How do we break the chain of chronic disease?

4th June 2020

Isma Benattia, M.D., MBA, currently serves as the European Medical Lead for Amgen, one of the world’s largest biotechnology companies. Isma is very passionate about patient involvement in the research and development of innovative medicines and has over 20 years of industry experience across three continents.

 

Chronic diseases are a global challenge. They are steadily increasing every year due to lifestyle factors and our ageing population. Our lifestyles are also leading to the earlier onset of chronic disease, meaning that people are diagnosed earlier and have such diseases for longer. The longer a patient has a chronic disease, the greater the general impact both on the person and their families, and the healthcare systems who care for them. Complications associated with chronic diseases, such as cardiovascular disease in people living with diabetes, are also more likely the longer the patient has the condition.

One of the big problems we face in getting ahead of chronic disease is that many are largely silent – they creep up on people and impact their health even before they know they have it. In type 2 diabetes, for example, it is predicted that 50% of people living with the condition may be undiagnosed and therefore are not receiving effective intervention.1 Intervening early in chronic disease is key to overall outcomes – ideally, when the disease can still be prevented through diet and lifestyle.

But this is nothing new, we all know the statistics by now. So, given that we have the knowledge, what do we need to do to really make a dent in the chain?

Well, one issue is that we are not looking at it broadly enough. The challenge is much bigger than healthcare alone – chronic disease is a societal issue and therefore requires collaborative action of governments, city and town councils, healthcare, and industries such as food and drink. We often underestimate just how big a task this really is. Even something as small as reducing the salt in our bread would have a significant impact on heart-related conditions, however imagine the work that would need to go into implementing such a change. New policy and regulations would be needed to enforce company compliance with healthy salt levels, manufacturing and importing of goods would need to be considered to ensure supply from compliant sources, and citizens would need to be educated, informed and supportive of the move. And this is just one small change, imagine how much work would be involved if we embarked upon a series of changes to reduce chronic disease.
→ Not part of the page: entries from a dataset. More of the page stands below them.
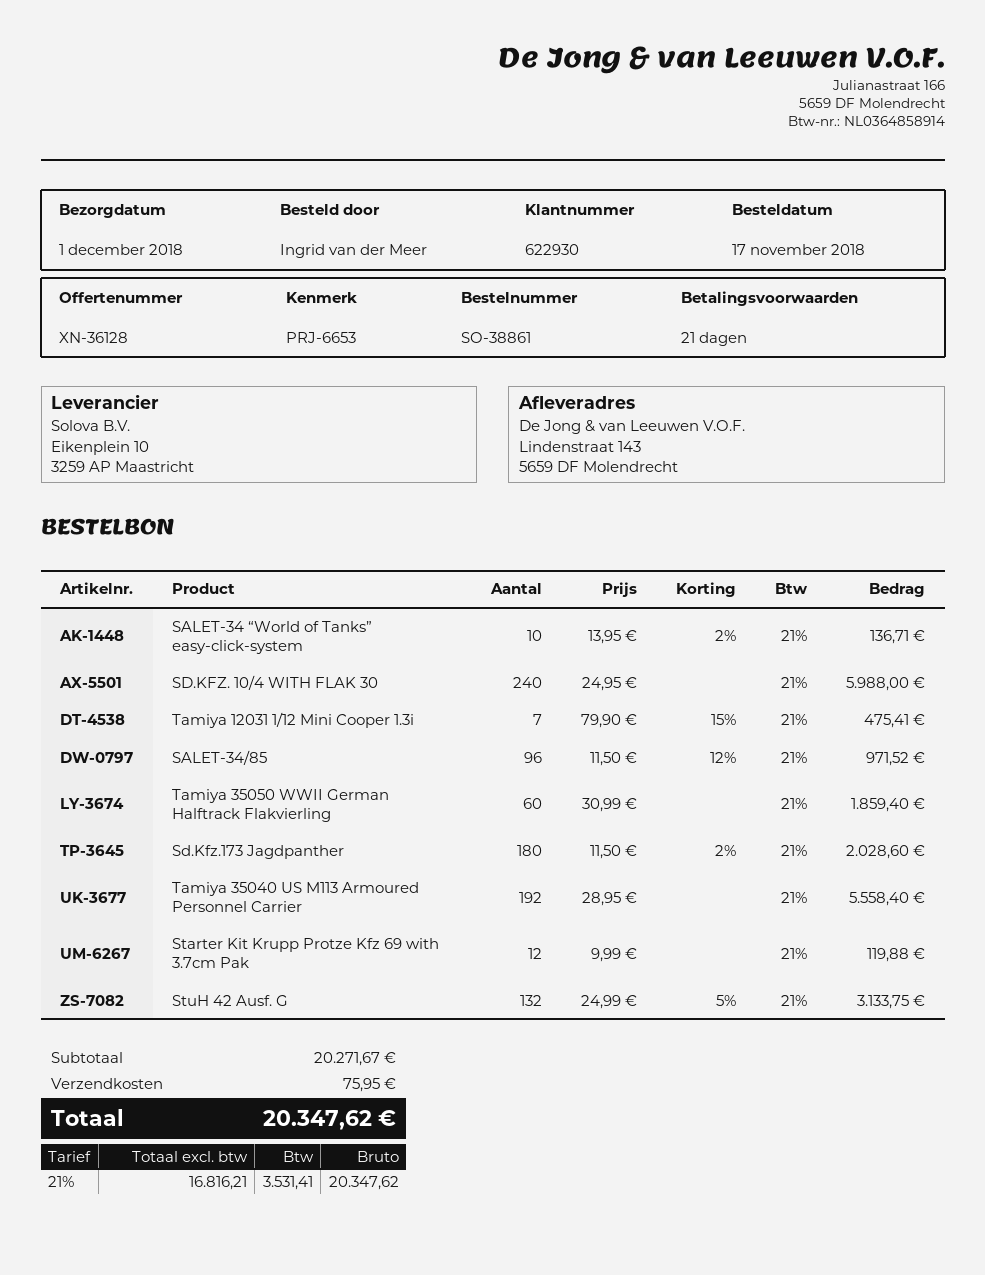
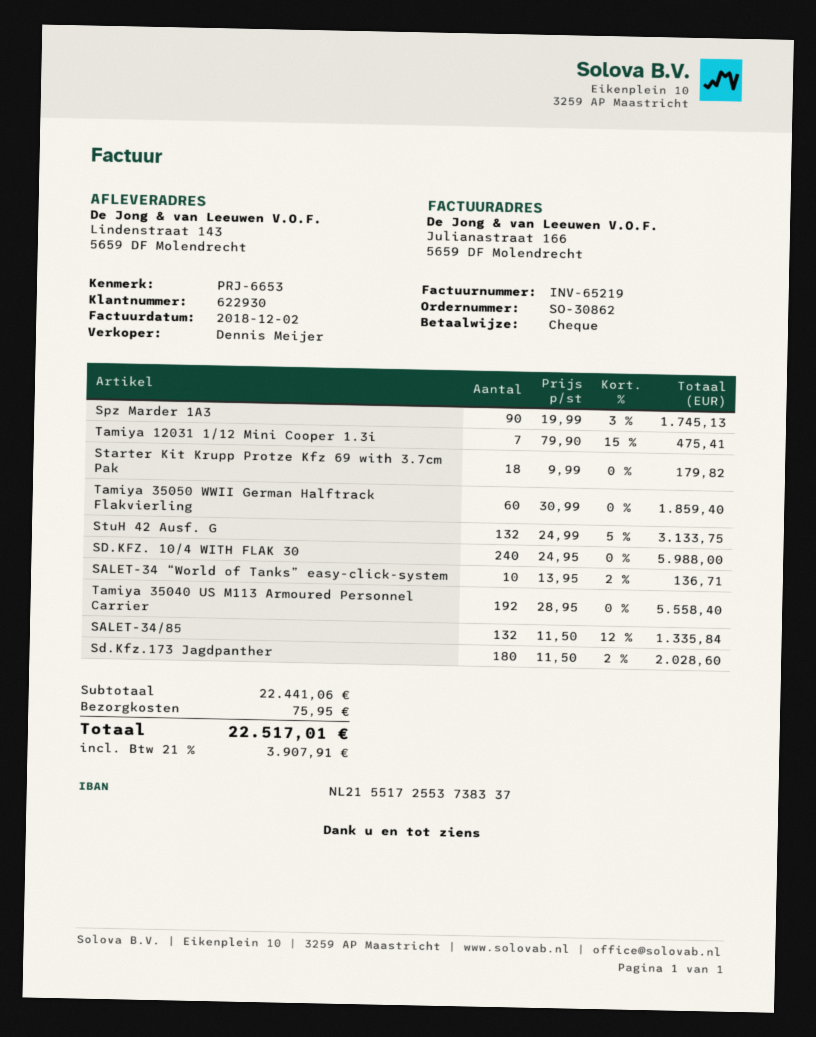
order number: SO-38861 -> SO-30862
SALET-34/85: 96 x 11.50 - 12% = 971.52 -> 132 x 11.50 - 12% = 1335.84
Starter Kit Krupp Protze Kfz 69 with 3.7cm Pak: 12 x 9.99 = 119.88 -> 18 x 9.99 = 179.82
Spz Marder 1A3: none -> 90 x 19.99 - 3% = 1745.13
subtotal: 20271.67 -> 22441.06
tax: 21% = 3531.41 -> 21% = 3907.91
total: 20347.62 -> 22517.01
Another challenge is that we are very much on the back foot when it comes to chronic disease. Human habits are developed at a remarkably young age, as are taste preferences and food related cravings or addictions. These are all hard to break once formed, and we need to intervene much earlier to set the right habits in school age children – educating them about healthy habits including exercise, nutrition, and making them aware of chronic diseases. Once habits are formed it takes significant levels of intervention in order to see benefits, for example, we only saw smoking reductions at large scale when smoking bans were introduced.

The rewards of adopting early and significant intervention to reduce the impact of chronic disease are way in the future. Making changes to the way we deal with chronic disease will not have an immediate and vast impact, and the benefits of a changed society will only be felt in one, or even two, generations’ time. Therefore, it must be a long-term government initiative, as no individual player can do this alone. Many healthcare services across the EU are still spending a tiny portion of healthcare budgets on prevention of chronic diseases. Given the current strains on healthcare resources, it is understandable why we’re in this situation as there are so many patients with ill health that require treatment now, and hence often our resources are directed to the immediate “fix”/need.

This is the case now more than ever with the global pandemic putting additional strains on already tight healthcare resources. Like others in our sector, Amgen is seeing varying degrees of impact from COVID-19 as clinician-patient interactions are interrupted. These reduced interactions have led to some delays in diagnoses or interruptions of existing treatment. We are seeing increased public health concerns that complications of these chronic diseases will worsen.

Unfortunately, no health service is going to recognise the immediate benefits of investing in prevention, particularly in this current environment, and this is why government intervention at a population level is necessary. We, as a society, will all benefit in the future from investing in prevention now. There are a number of intervention programmes that have demonstrated impact. For example, the Amgen and EIT Health programme #ProtectUrLife, which has been running since 2018 has demonstrated impact in educating citizens in cardiovascular and bone health. Last year, the screening and educational initiative was delivered in five locations across Europe and found that around a third of the people we saw were at risk of osteoporosis or cardiovascular disease. A large majority of the people we saw said that they felt more educated and were motivated to lower their risk and see a doctor.

Frustratingly, when people talk about chronic disease, it is often seen to be the individual’s fault; the person who has the disease did not eat healthily or exercise enough. In fact, the healthcare eco- system didn’t intervene and educate the population at the right time. Beating chronic disease is not about one individual, or even one individual sector. Alone, we can only make a minor difference, but together we can make a big difference.